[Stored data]

=====

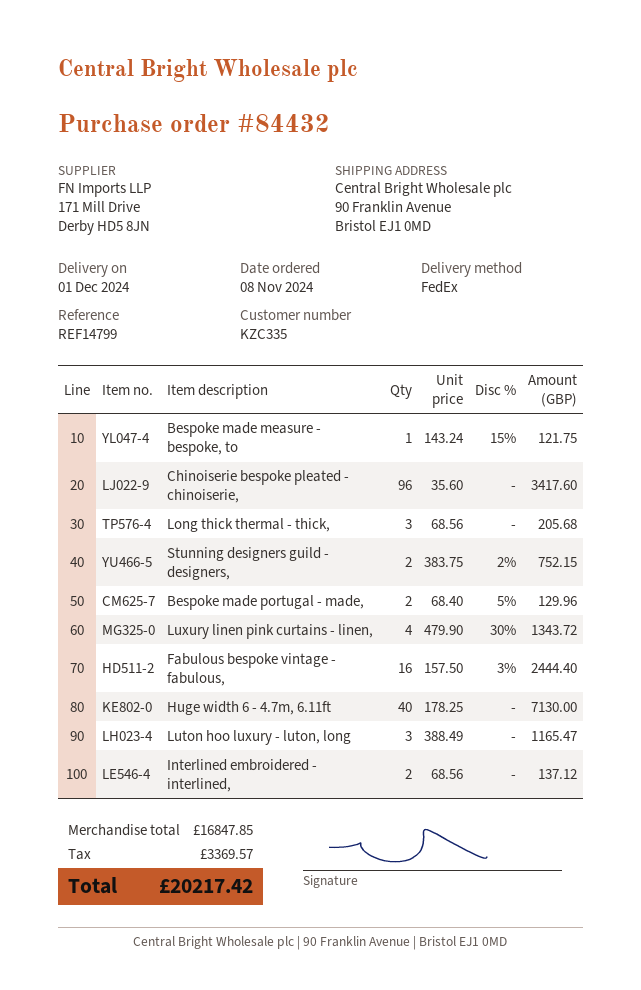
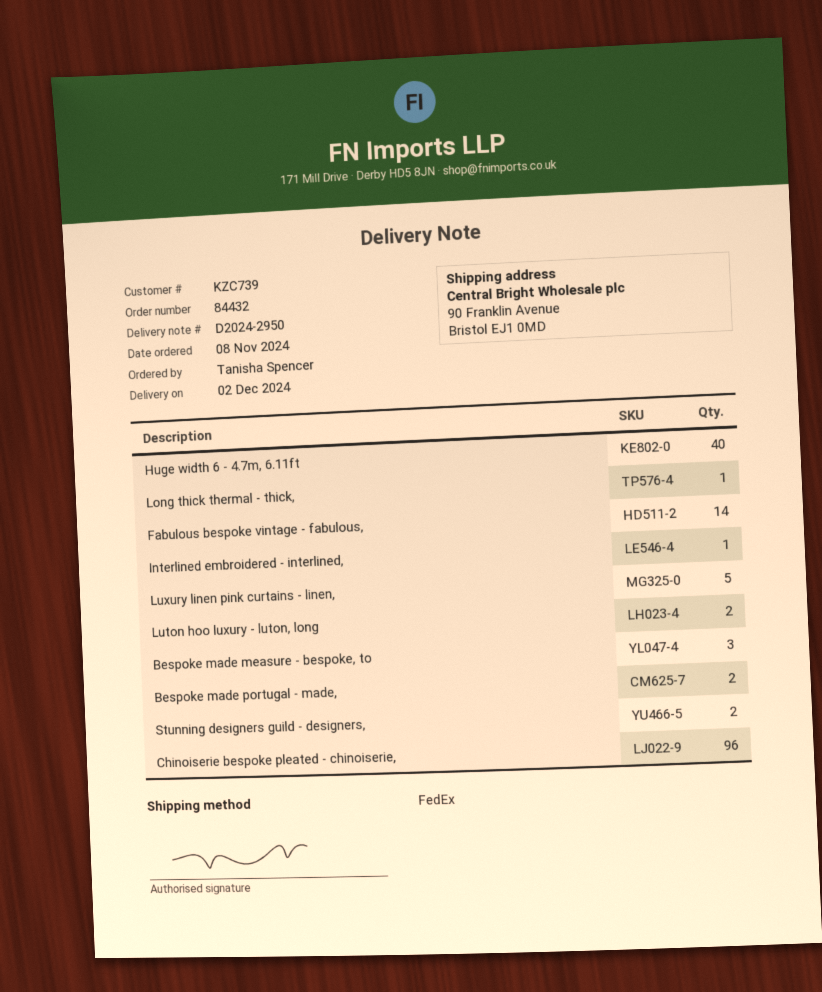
delivery date: 2024-12-01 -> 2024-12-02
customer number: KZC335 -> KZC739
Bespoke made measure - bespoke, to: 1 -> 3
Long thick thermal - thick,: 3 -> 1
Luxury linen pink curtains - linen,: 4 -> 5
Fabulous bespoke vintage - fabulous,: 16 -> 14
Luton hoo luxury - luton, long: 3 -> 2
Interlined embroidered - interlined,: 2 -> 1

=====

◆ Problem requirements
Produce an exact copy of each line of data, skipping embedded images.

◆ Completed task
delivery date: 2024-12-01 -> 2024-12-02
customer number: KZC335 -> KZC739
Bespoke made measure - bespoke, to: 1 -> 3
Long thick thermal - thick,: 3 -> 1
Luxury linen pink curtains - linen,: 4 -> 5
Fabulous bespoke vintage - fabulous,: 16 -> 14
Luton hoo luxury - luton, long: 3 -> 2
Interlined embroidered - interlined,: 2 -> 1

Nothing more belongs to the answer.